- What this task involves -
Please quote exactly the lines below from the line containing "- La comunidad" to the line containing "un modelo experimental", both lines included, and nothing else.

- Records -

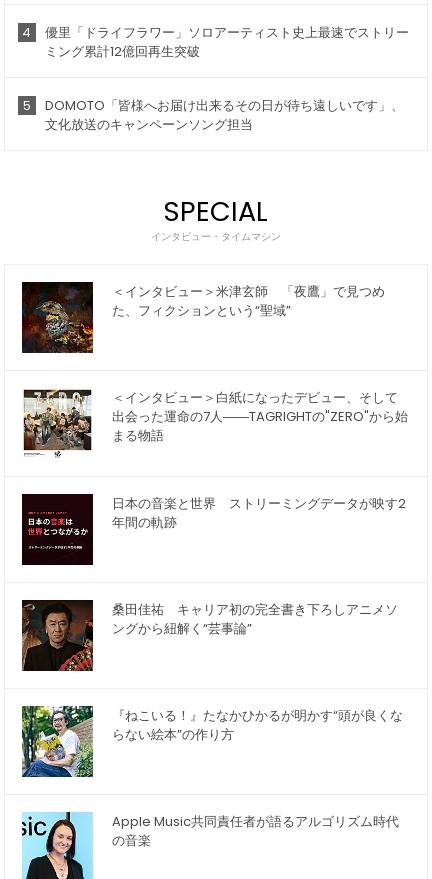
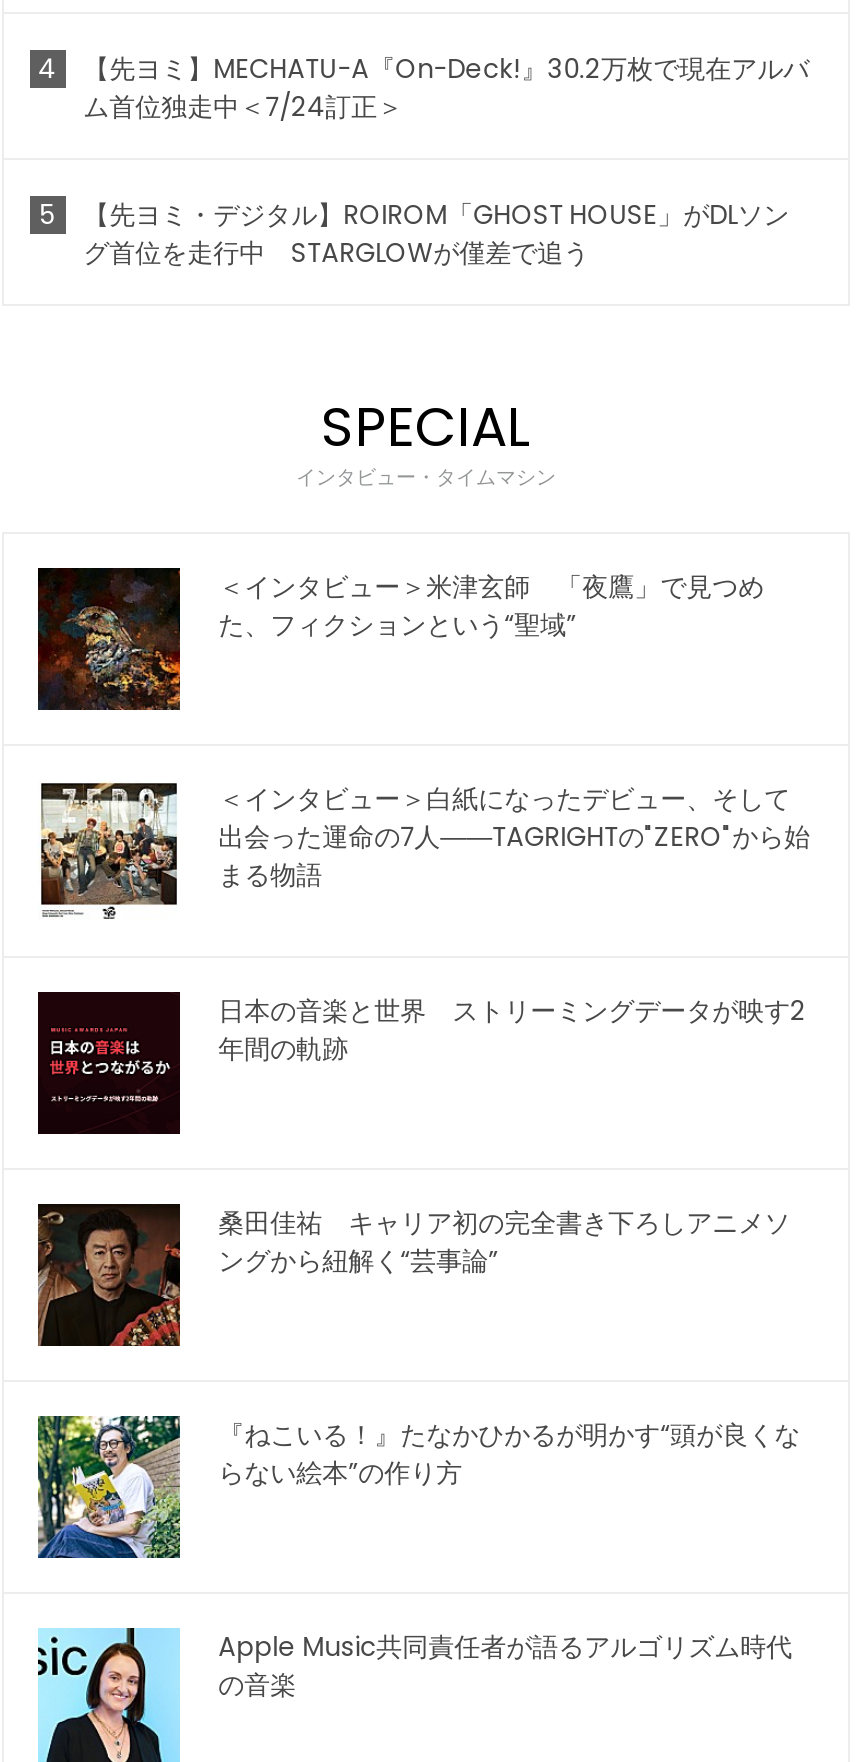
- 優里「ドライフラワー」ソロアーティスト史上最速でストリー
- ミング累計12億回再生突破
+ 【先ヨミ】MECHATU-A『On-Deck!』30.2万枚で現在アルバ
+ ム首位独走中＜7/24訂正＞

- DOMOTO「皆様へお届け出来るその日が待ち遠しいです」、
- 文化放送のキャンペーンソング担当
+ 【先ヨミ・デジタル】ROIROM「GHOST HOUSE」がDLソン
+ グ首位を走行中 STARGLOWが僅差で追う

...

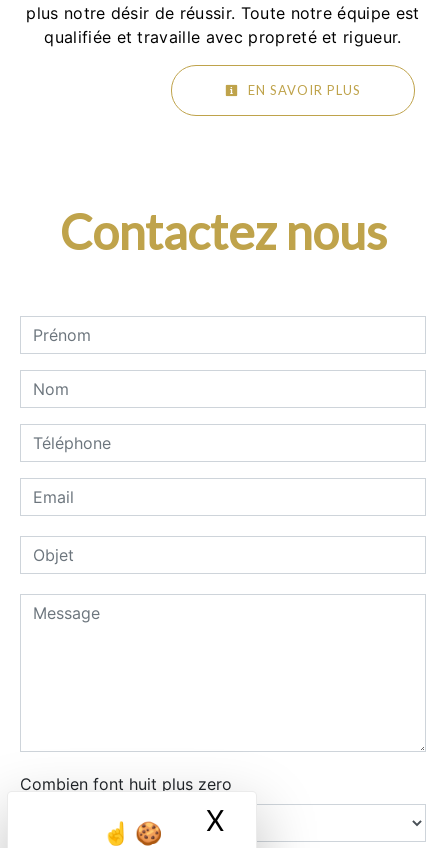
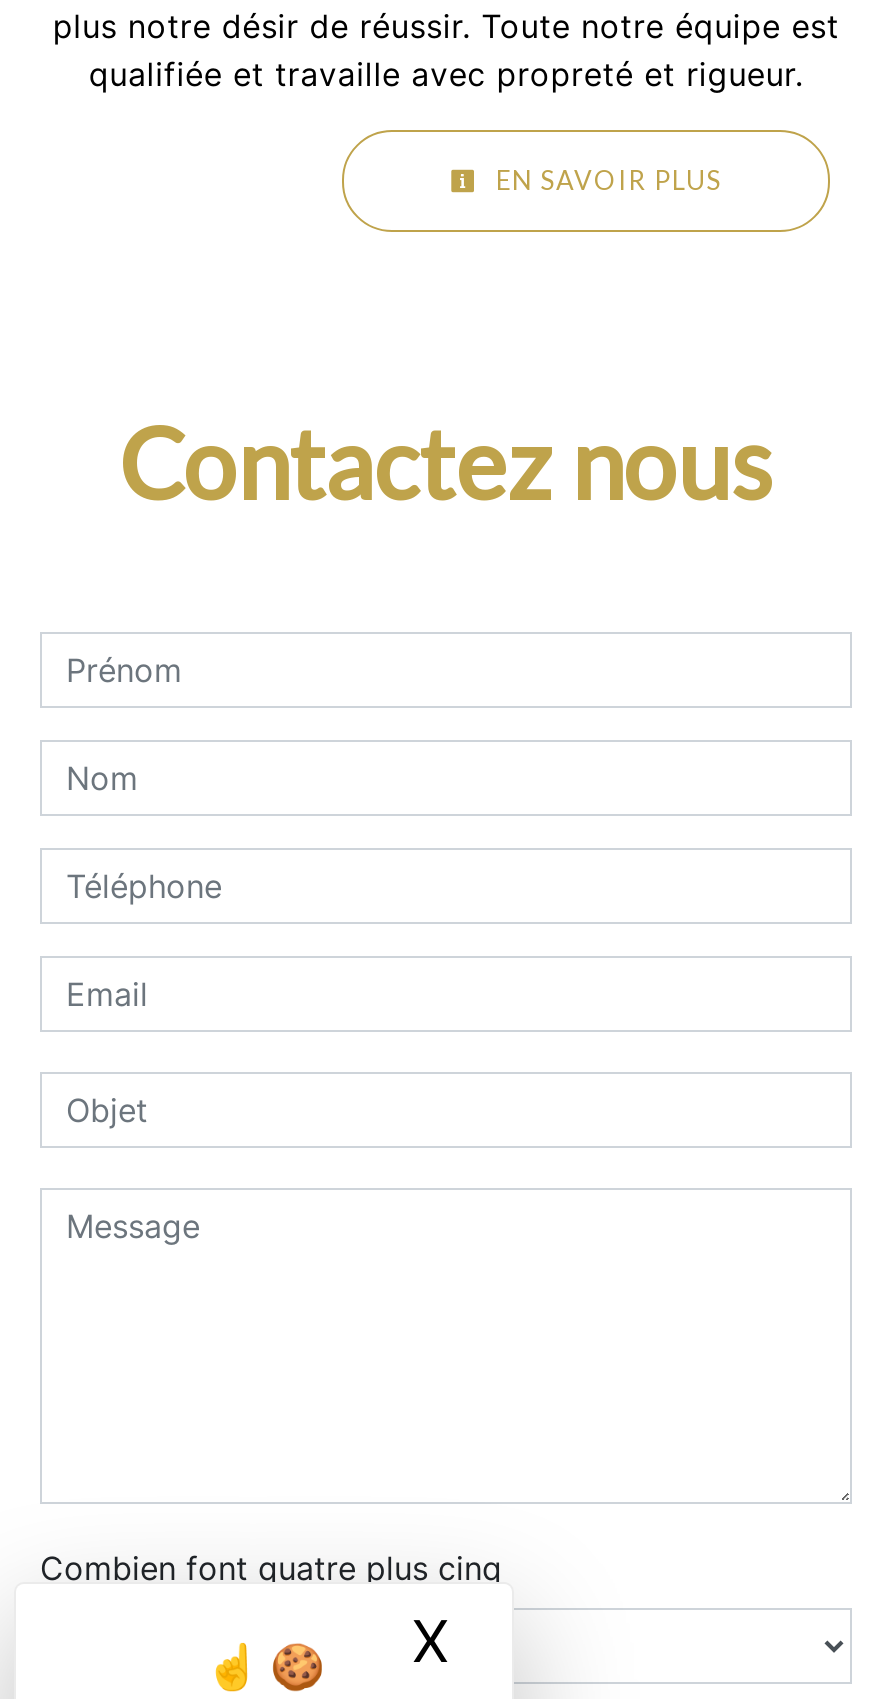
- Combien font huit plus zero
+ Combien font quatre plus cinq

* * *

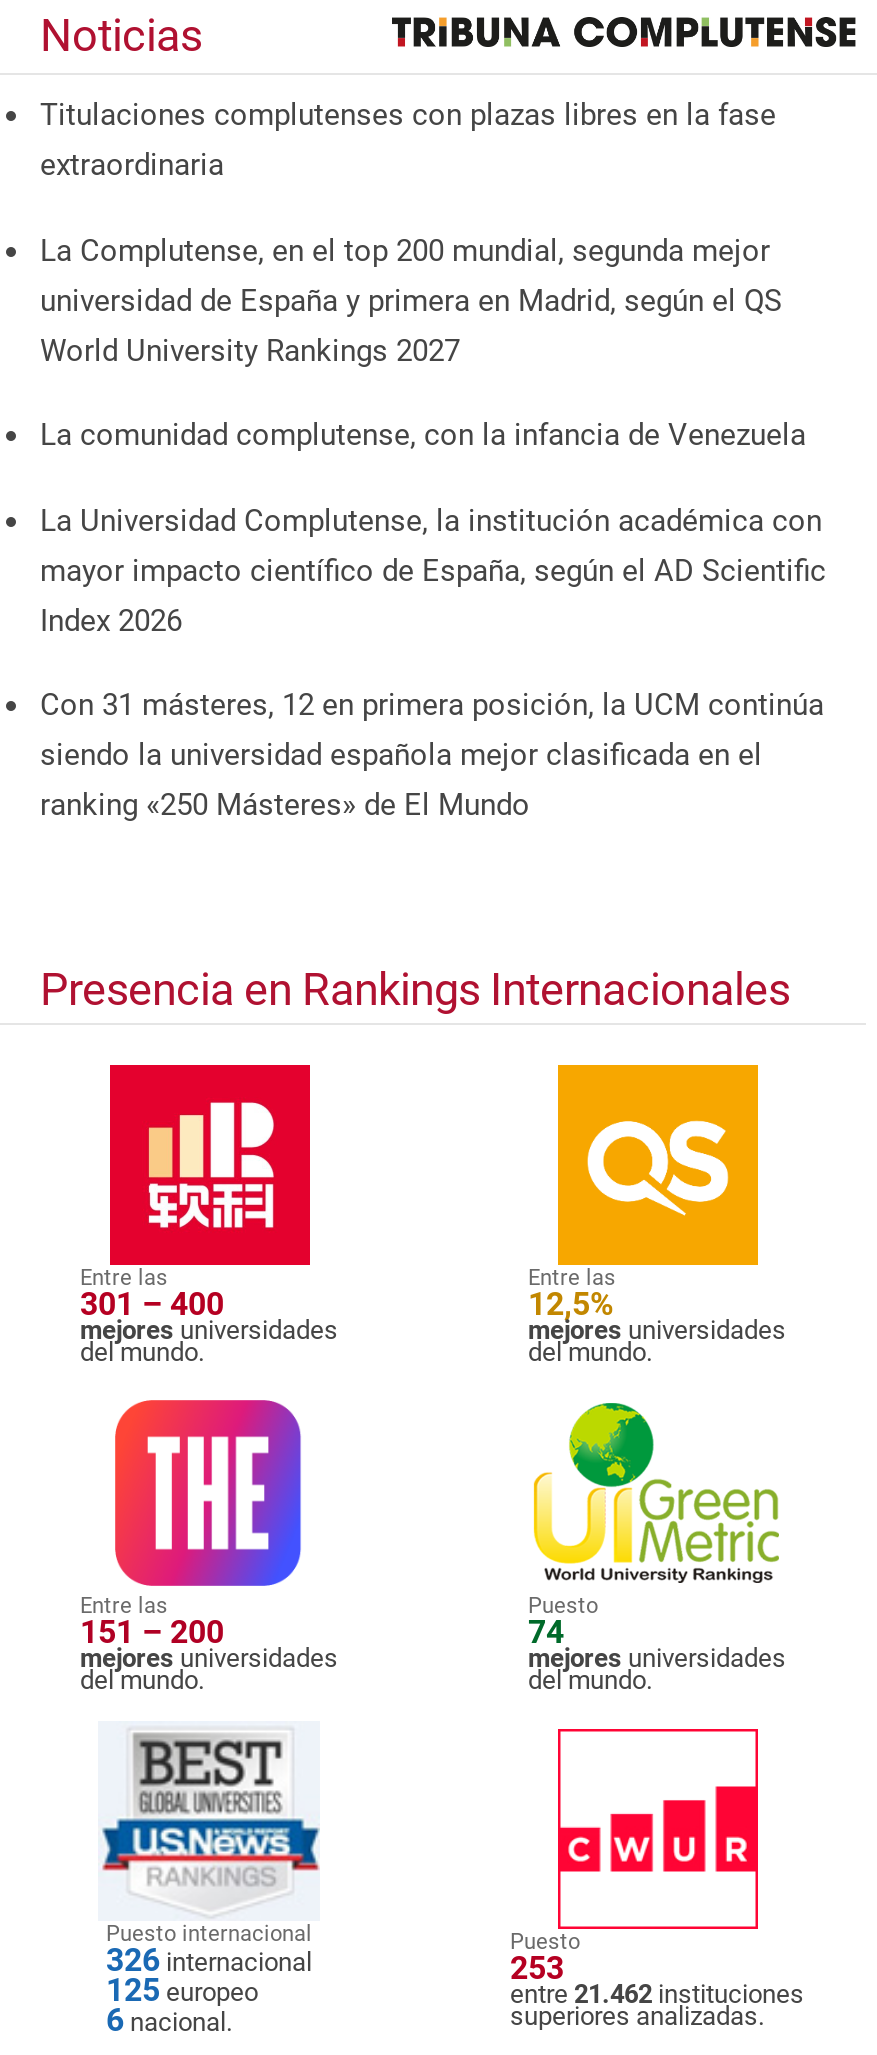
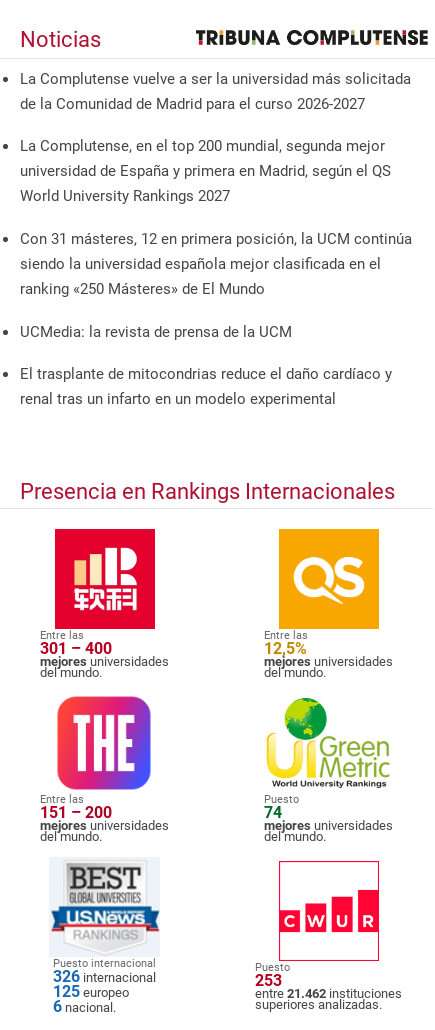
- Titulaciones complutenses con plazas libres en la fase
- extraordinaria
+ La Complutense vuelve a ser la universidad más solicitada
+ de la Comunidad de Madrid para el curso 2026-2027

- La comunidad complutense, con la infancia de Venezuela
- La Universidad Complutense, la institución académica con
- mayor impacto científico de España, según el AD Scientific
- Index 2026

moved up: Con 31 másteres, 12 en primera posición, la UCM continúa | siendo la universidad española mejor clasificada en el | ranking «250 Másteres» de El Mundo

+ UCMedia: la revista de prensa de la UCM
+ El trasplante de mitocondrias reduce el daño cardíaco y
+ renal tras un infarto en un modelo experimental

- Output -
- La comunidad complutense, con la infancia de Venezuela
- La Universidad Complutense, la institución académica con
- mayor impacto científico de España, según el AD Scientific
- Index 2026

moved up: Con 31 másteres, 12 en primera posición, la UCM continúa | siendo la universidad española mejor clasificada en el | ranking «250 Másteres» de El Mundo

+ UCMedia: la revista de prensa de la UCM
+ El trasplante de mitocondrias reduce el daño cardíaco y
+ renal tras un infarto en un modelo experimental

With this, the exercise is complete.